UNASSIGNED: The phyllosphere of FE yielded 21 bacterial isolates: 7 Gram-positives and 14 Gram-negatives. The metabolites from these isolates showed varying degrees of bioactivity against Staphylococcus aureus (ATCC29213), Escherichia coli (ATCC 25922) Klebsiella pneumoniae (ATCC 35659); Trychophyton rubrum, Candida albicans and Microsporum canis. Fifteen bioactive isolates sequenced yielded four genera, Enterobacter (E. hormaechei 98.44%), Bacillus (B. cereus 100%), Pontoea (P. dispersa 99.72%), Staphylococcus (S. arlettae 99.72%).
UNASSIGNED: Bacteria from FE phyllosphere, produced metabolites antagonistic (cidal) to some human pathogens. This has great potential for possible drug discovery.
摘要:
■与植物化学物质不同,几乎没有做任何研究来探索叶球细菌菌群的代谢物,其中一些使他们能够通过非均主义在种间竞争中生存。这项研究评估了从弹性真菌(FE)中分离出的毛圈细菌(PB)的代谢物的抗菌活性,针对选定的细菌和真菌病原体。表型和分子方法用于鉴定分离的叶型微生物群。

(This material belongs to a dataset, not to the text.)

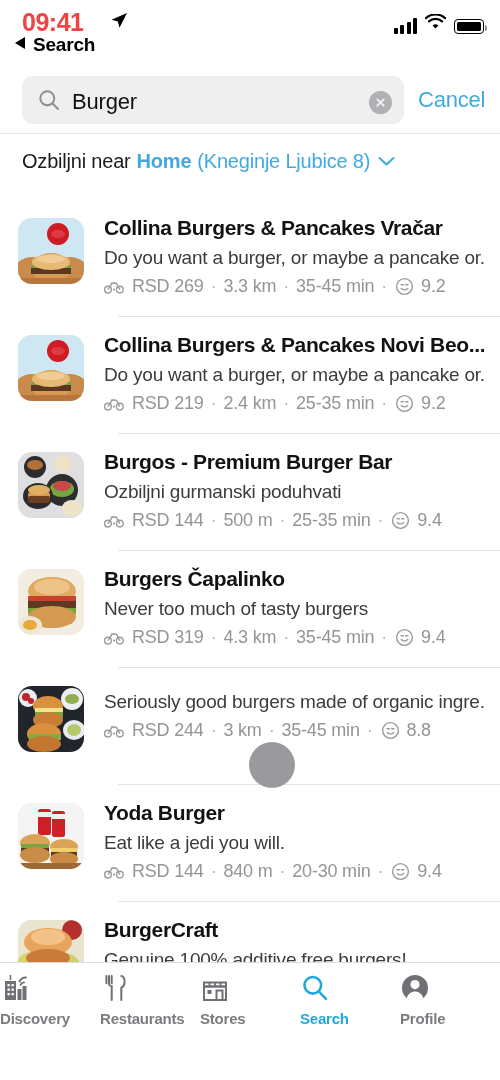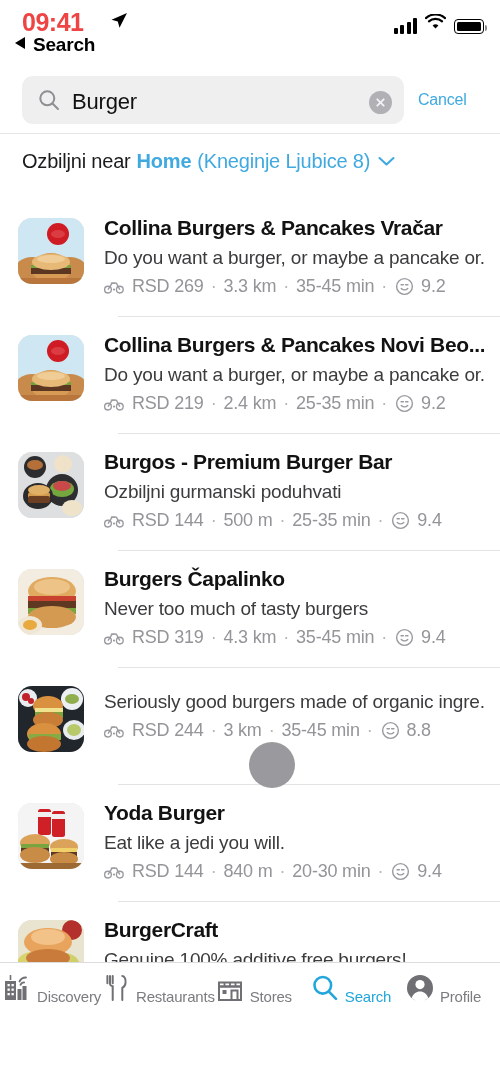"Cancel" .cancelbtn { font-size: 16px -> 22px }
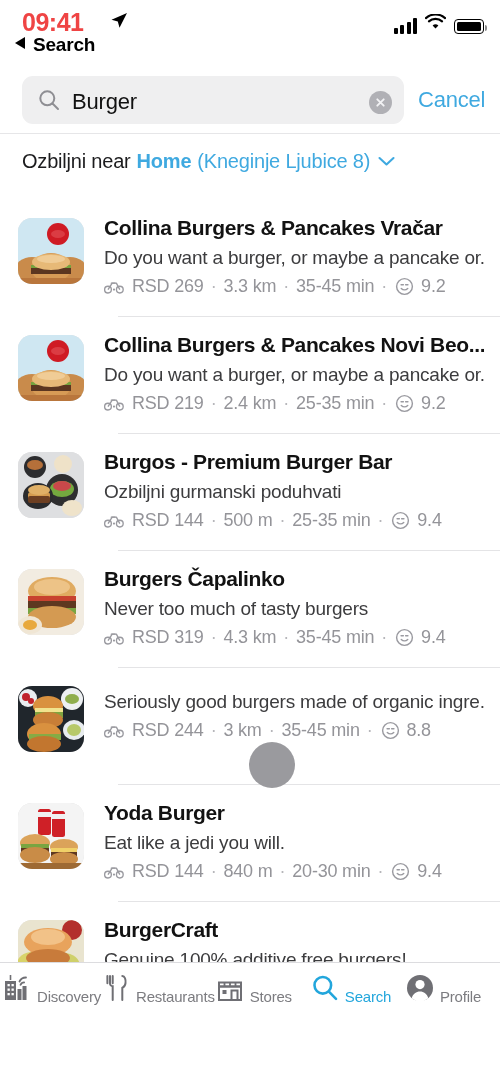"Discovery" .tab { align-items: flex-end -> flex-start; flex-direction: none -> column; font-weight: none -> bold }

■通过超声处理无菌分离PB。它们的代谢物是从生物体的新鲜过夜培养物中获得的。含有代谢物的无细胞上清液用于针对病原体的抗微生物测定。使用NIMR-BIOTECHDNA提取试剂盒分离细菌分离物的DNA,而他们的16SrRNA用引物扩增:799F5'-AACACGGATTAGATACC-3',1193R5\'-ACGTCATCCCCCCACCTTCC-3\',使用SolisFast*MasterMix,(SolisBiodyne-爱沙尼亚)。序列的BLAST从NCBI基因库中进行。将鉴定的PB菌株提交给NCBI,并为其分配登录号。
■FE的叶球产生了21个细菌分离株:7个革兰氏阳性和14个革兰氏阴性。这些分离物的代谢物对金黄色葡萄球菌(ATCC29213)具有不同程度的生物活性,大肠埃希菌(ATCC25922)肺炎克雷伯菌(ATCC35659),白色念珠菌和犬小孢子菌。测序的15个生物活性分离株产生了四个属,肠杆菌(E.hormaechei98.44%),芽孢杆菌(B.蜡质100%),Pontoea(P.分散99.72%),葡萄球菌(S.Arlettae99.72%)。

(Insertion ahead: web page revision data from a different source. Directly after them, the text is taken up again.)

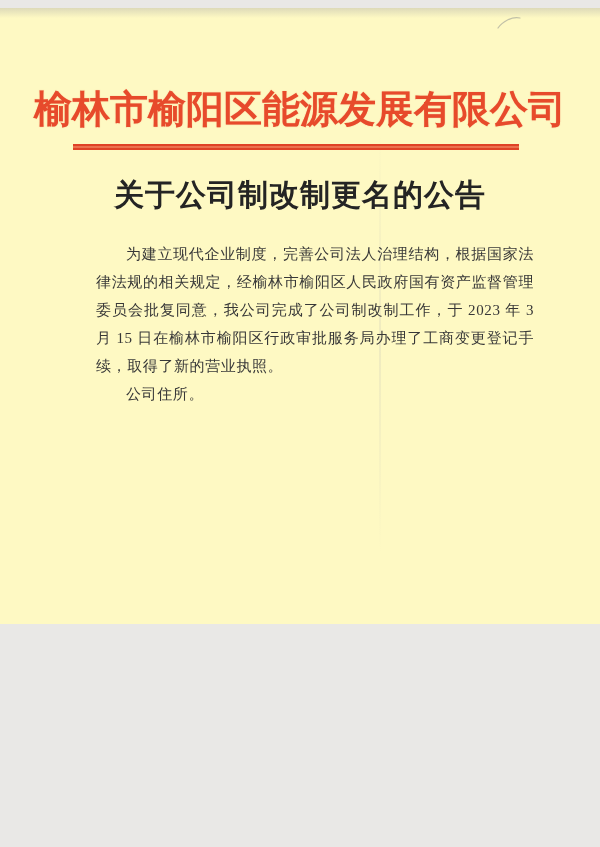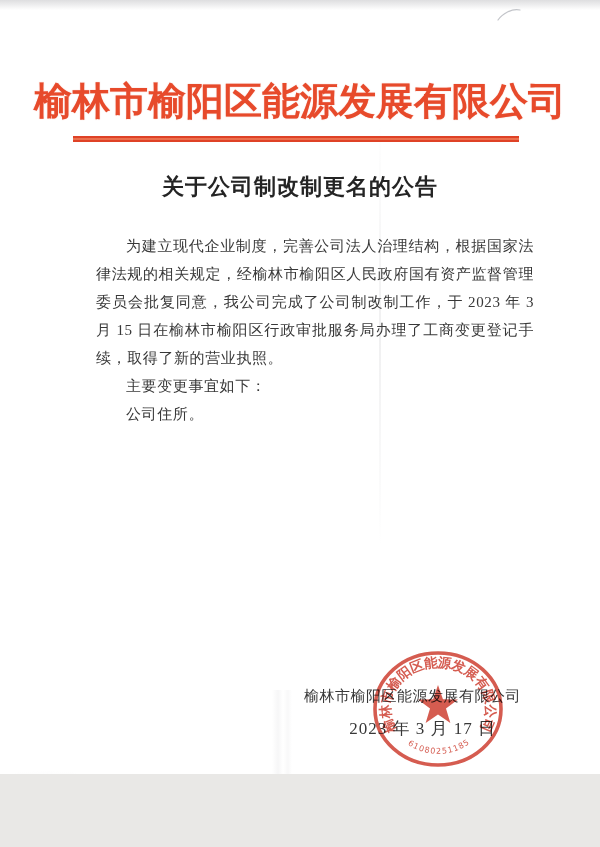"榆林市榆阳区能源发展有限公司" .page { background: #ffffff -> #fef9c3; height: 774px -> 616px; margin: 0 auto -> 8px auto }
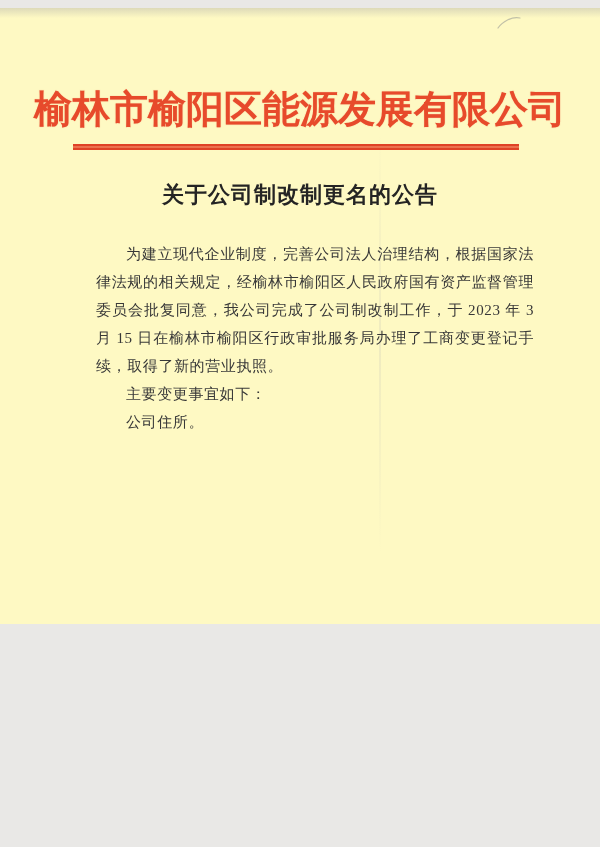"关于公司制改制更名的公告" .doc-title { font-size: 22px -> 30px }
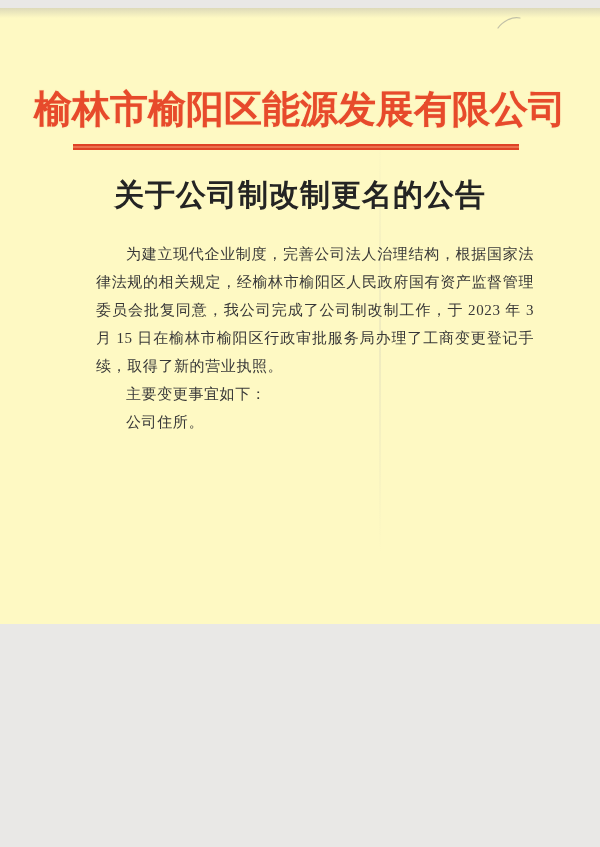"主要变更事宜如下：" p { html: <p>主要变更事宜如下：</p> -> none }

■来自FE叶球的细菌,产生的代谢物拮抗(杀)一些人类病原体。这对于可能的药物发现具有巨大的潜力。
■通过超声处理无菌分离PB。它们的代谢物是从生物体的新鲜过夜培养物中获得的。含有代谢物的无细胞上清液用于针对病原体的抗微生物测定。使用NIMR-BIOTECHDNA提取试剂盒分离细菌分离物的DNA,而他们的16SrRNA用引物扩增:799F5'-AACACGGATTAGATACC-3',1193R5\'-ACGTCATCCCCCCACCTTCC-3\',使用SolisFast*MasterMix,(SolisBiodyne-爱沙尼亚)。序列的BLAST从NCBI基因库中进行。将鉴定的PB菌株提交给NCBI,并为其分配登录号。
■FE的叶球产生了21个细菌分离株:7个革兰氏阳性和14个革兰氏阴性。这些分离物的代谢物对金黄色葡萄球菌(ATCC29213)具有不同程度的生物活性,大肠埃希菌(ATCC25922)肺炎克雷伯菌(ATCC35659),白色念珠菌和犬小孢子菌。测序的15个生物活性分离株产生了四个属,肠杆菌(E.hormaechei98.44%),芽孢杆菌(B.蜡质100%),Pontoea(P.分散99.72%),葡萄球菌(S.Arlettae99.72%)。
■来自FE叶球的细菌,产生的代谢物拮抗(杀)一些人类病原体。这对于可能的药物发现具有巨大的潜力。